Population growth and employment

Letters

IT is great that our prime minister is in ‘search of job’; and of course he is right that job creation lies in investment in the private sector.
The public sector is in the process of cutting back as we cannot afford all the public servants that we currently have.
But the PM does not mention at all the root cause of the problem for PNG at the moment regarding young people, educated people, university graduates, etc, and getting jobs.
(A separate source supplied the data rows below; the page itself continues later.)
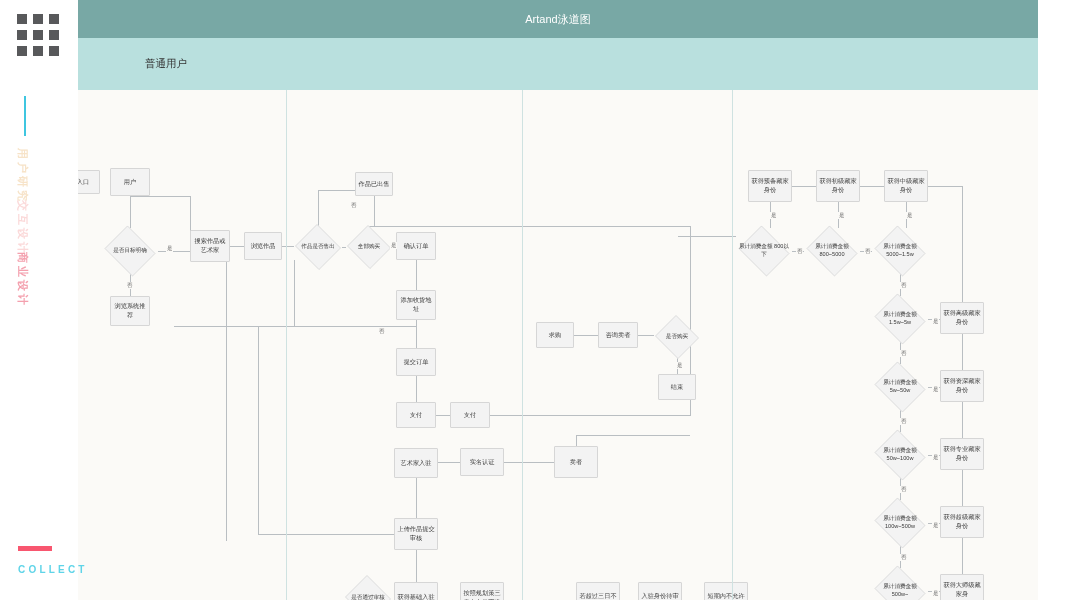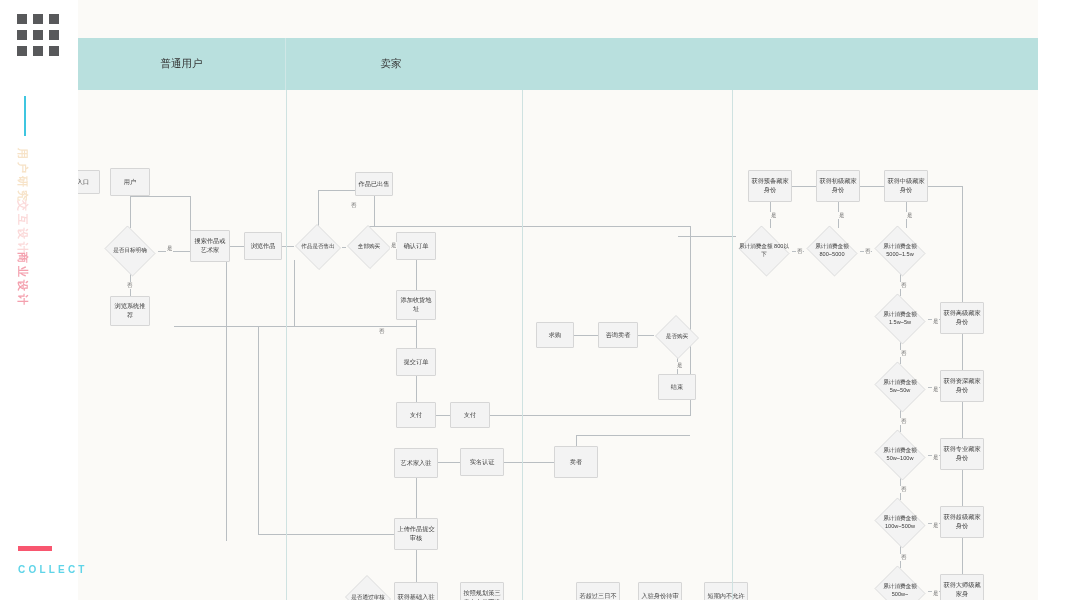--- a/index.html
+++ b/index.html
@@ -146,6 +146,9 @@
 </div>
 
 <div id="board">
+  <div id="title-bar">
+    <span>Artand泳道图</span>
+  </div>
   <div id="lane-head">
       <div class="lane-title" style="width: 208px;">
         <span>普通用户</span>

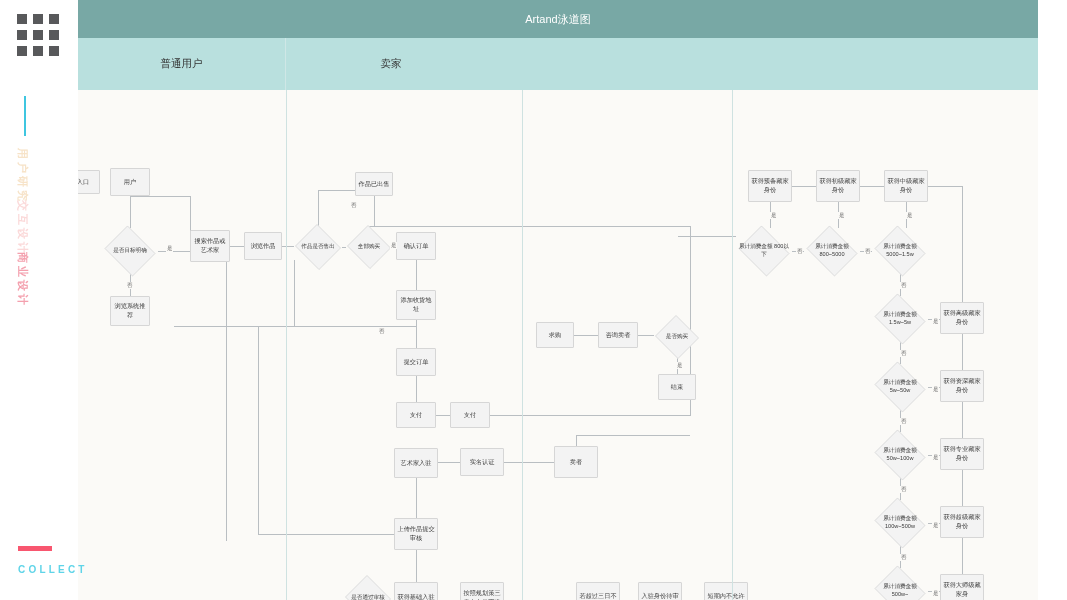--- a/index.html
+++ b/index.html
@@ -150,7 +150,7 @@
     <span>Artand泳道图</span>
   </div>
   <div id="lane-head">
-      <div class="lane-title" style="width: 208px;">
+      <div class="lane-title" style="width: 176px;">
         <span>普通用户</span>
       </div>
       <div class="lane-title" style="width: 210px;">

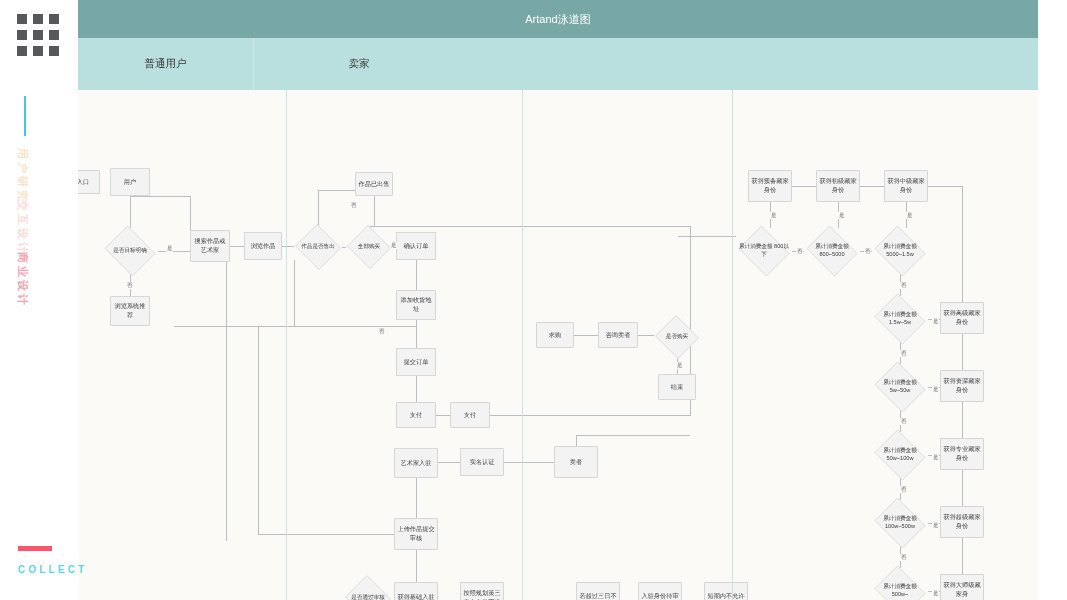--- a/index.html
+++ b/index.html
@@ -152,9 +152,6 @@
   <div id="lane-head">
       <div class="lane-title" style="width: 176px;">
         <span>普通用户</span>
-      </div>
-      <div class="lane-title" style="width: 210px;">
-        <span>卖家</span>
       </div>
     </div>
   <div id="canvas">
The cause is the population growth rate.
We are currently increasing our population by 3 per cent per annum; the total fertility rate is still more than 4 per cent (i.e. women are on average having more than four kids each).
This has the effect of doubling our population every generation (25-27 years), and means that the age structure of our population is such that more than half the population is less than 18 years old.
With the above demographic parameters, it does not matter how much private investment there is, we will never catch up the burgeoning population of young people entering adulthood, many of them leaving school, college, university, tech school, TAFE, etc, and looking for a job.
In the last analysis of university graduates several years ago, it was found that only 20 per cent of graduates could find a job within two years of graduation (we need to do this study again and also survey tech, TAFE and college leavers as well). I think the figures today might be worse.
Hand-in-hand with investment and economic development, there has to be social development and population planning.
No country in the world has achieved high-income country (HIC) status with a total fertility rate (TFR) of more than three.
The countries which were recently classified as ‘developing’ and have now achieved HIC status have all reduced their TFRs from 4+ to between two and three.
Can the Government please start addressing its published National PopulationPolicy so that PNG can have a chance of being a developed country for our grandchildren?
We must address both sides of the equation. It is not just jobs.
It is also the numbers of young people looking for jobs that we have to plan for in the medium to longer term.